WHAT THE TASK REQUIRES: From the entries that follow, pick out all lines holding "plex".

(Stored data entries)
[Start of section]

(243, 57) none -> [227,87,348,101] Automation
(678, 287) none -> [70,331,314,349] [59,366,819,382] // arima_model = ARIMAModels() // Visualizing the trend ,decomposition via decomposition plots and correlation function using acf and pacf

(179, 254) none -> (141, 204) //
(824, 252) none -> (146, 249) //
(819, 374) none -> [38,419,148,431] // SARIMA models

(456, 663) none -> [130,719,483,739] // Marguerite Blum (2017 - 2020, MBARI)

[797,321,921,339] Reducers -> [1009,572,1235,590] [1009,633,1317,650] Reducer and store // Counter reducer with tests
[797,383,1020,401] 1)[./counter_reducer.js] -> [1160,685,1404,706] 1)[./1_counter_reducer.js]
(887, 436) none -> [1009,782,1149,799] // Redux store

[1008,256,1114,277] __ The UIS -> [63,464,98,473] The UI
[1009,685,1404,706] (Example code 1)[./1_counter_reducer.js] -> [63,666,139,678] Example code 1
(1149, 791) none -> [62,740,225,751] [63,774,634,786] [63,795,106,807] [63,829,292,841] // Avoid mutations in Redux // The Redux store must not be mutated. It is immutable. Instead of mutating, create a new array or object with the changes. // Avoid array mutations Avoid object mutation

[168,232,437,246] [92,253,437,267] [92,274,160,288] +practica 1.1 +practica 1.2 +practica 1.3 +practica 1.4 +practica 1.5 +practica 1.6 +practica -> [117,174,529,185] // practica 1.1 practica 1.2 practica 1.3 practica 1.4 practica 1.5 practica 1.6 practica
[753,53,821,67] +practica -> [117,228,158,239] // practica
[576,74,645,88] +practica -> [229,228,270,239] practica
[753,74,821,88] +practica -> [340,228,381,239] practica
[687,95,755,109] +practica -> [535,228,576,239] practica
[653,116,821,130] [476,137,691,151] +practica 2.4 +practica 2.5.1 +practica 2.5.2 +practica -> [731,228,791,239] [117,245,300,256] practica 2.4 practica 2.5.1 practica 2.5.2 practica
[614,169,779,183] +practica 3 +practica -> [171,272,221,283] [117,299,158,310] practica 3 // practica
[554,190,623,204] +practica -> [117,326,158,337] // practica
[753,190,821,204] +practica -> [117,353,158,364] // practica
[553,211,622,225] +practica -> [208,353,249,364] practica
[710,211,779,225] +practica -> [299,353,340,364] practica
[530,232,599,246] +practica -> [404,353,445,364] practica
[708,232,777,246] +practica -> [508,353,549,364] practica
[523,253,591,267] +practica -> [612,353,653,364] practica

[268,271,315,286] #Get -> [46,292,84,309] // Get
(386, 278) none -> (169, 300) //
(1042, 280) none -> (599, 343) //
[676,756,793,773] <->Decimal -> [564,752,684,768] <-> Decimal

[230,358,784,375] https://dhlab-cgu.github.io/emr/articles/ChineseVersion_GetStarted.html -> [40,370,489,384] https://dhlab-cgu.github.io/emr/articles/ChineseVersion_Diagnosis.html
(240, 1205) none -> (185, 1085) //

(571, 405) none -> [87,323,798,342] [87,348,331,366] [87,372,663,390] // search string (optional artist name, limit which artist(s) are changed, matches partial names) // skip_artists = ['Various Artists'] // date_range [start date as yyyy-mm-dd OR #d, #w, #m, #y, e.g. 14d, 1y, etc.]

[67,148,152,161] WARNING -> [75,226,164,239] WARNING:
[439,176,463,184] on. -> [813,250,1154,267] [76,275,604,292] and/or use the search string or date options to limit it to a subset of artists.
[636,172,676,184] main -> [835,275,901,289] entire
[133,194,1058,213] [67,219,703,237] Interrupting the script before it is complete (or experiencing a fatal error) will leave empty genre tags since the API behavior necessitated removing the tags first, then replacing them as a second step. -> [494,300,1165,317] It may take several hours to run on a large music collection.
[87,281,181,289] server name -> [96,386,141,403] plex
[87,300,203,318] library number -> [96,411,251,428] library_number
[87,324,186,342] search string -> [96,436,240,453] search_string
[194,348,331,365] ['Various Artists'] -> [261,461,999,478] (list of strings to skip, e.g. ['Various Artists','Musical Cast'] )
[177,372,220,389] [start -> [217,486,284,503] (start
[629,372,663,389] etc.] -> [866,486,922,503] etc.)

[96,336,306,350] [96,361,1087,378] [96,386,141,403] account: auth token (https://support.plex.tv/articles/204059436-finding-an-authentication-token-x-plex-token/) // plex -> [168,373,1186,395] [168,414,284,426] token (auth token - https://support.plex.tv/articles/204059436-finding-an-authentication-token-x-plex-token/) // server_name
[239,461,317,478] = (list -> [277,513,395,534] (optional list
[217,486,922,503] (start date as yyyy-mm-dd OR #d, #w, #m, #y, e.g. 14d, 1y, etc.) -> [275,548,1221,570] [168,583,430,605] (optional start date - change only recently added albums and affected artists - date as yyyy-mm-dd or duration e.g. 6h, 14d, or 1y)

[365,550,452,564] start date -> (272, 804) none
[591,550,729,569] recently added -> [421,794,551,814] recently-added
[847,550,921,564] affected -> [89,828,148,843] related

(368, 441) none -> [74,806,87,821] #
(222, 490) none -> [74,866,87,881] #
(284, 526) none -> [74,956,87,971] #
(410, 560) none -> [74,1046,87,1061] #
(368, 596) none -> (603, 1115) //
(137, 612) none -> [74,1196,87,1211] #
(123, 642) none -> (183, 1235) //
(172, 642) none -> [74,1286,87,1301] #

[End of section]

EXPECTED OUTPUT:
[87,281,181,289] server name -> [96,386,141,403] plex
[96,336,306,350] [96,361,1087,378] [96,386,141,403] account: auth token (https://support.plex.tv/articles/204059436-finding-an-authentication-token-x-plex-token/) // plex -> [168,373,1186,395] [168,414,284,426] token (auth token - https://support.plex.tv/articles/204059436-finding-an-authentication-token-x-plex-token/) // server_name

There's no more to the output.